### TASK MATERIAL:
·····

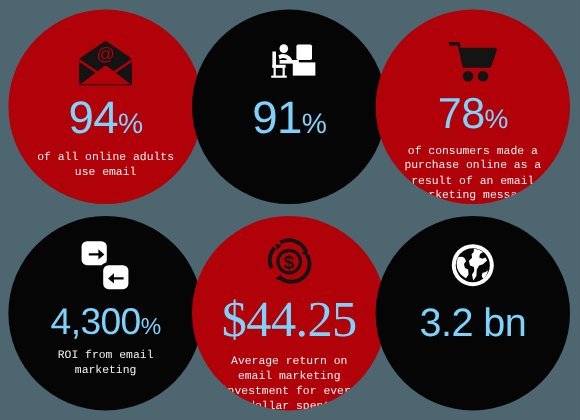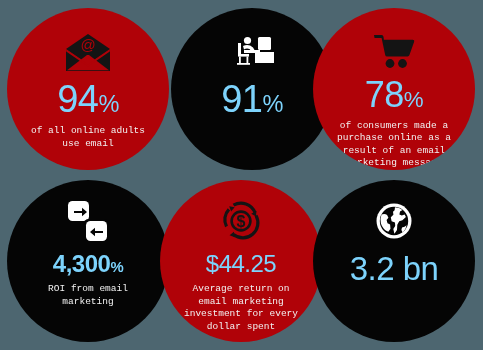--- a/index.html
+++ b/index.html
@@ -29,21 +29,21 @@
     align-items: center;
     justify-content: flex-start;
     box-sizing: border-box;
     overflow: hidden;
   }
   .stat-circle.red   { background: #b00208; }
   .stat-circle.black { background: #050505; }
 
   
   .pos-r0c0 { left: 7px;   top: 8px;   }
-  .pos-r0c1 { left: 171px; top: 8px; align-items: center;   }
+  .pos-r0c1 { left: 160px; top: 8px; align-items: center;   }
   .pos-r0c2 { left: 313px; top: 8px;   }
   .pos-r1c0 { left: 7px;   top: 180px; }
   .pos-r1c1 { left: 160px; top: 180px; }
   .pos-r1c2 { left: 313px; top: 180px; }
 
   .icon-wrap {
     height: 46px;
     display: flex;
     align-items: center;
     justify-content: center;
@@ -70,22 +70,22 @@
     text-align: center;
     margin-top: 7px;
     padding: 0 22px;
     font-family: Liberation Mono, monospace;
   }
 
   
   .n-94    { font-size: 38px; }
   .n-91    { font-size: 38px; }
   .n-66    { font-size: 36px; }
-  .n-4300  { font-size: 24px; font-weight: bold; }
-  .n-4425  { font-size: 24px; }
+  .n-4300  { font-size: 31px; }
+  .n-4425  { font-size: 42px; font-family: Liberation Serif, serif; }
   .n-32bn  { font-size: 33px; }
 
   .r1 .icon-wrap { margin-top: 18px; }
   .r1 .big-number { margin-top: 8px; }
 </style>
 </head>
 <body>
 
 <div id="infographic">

·····

### EXERCISE:
Return a copy of every line in the records that includes the string "size".

### OUTPUT:
   .n-94    { font-size: 38px; }
   .n-91    { font-size: 38px; }
   .n-66    { font-size: 36px; }
-  .n-4300  { font-size: 24px; font-weight: bold; }
-  .n-4425  { font-size: 24px; }
+  .n-4300  { font-size: 31px; }
+  .n-4425  { font-size: 42px; font-family: Liberation Serif, serif; }
   .n-32bn  { font-size: 33px; }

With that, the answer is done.